Problem -
Could you reproduce, from the records below, everything from the line with "[741,300,890,322] [83,331,138,346] position, which" down to the line with "[236,490,509,512] immeditely set", keeping both of those lines and changing nothing?

Data to use -
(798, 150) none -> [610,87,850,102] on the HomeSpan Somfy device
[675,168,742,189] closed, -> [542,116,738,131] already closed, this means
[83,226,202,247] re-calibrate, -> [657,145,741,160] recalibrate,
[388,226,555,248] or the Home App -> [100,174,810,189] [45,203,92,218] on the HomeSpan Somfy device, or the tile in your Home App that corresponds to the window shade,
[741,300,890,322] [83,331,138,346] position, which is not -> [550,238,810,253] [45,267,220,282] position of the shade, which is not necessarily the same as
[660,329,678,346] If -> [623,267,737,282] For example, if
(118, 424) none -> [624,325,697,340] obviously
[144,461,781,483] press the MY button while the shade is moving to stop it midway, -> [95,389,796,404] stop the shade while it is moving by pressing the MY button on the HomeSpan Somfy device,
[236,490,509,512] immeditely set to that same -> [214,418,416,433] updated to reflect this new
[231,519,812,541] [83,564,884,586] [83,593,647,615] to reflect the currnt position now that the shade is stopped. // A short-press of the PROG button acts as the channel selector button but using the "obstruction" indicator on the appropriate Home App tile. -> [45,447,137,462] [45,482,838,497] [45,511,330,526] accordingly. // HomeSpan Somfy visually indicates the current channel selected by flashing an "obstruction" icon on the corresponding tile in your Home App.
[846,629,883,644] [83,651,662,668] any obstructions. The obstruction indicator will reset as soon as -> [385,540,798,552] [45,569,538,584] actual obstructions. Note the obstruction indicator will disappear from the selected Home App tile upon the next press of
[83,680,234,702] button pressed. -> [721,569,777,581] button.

Task response -
[741,300,890,322] [83,331,138,346] position, which is not -> [550,238,810,253] [45,267,220,282] position of the shade, which is not necessarily the same as
[660,329,678,346] If -> [623,267,737,282] For example, if
(118, 424) none -> [624,325,697,340] obviously
[144,461,781,483] press the MY button while the shade is moving to stop it midway, -> [95,389,796,404] stop the shade while it is moving by pressing the MY button on the HomeSpan Somfy device,
[236,490,509,512] immeditely set to that same -> [214,418,416,433] updated to reflect this new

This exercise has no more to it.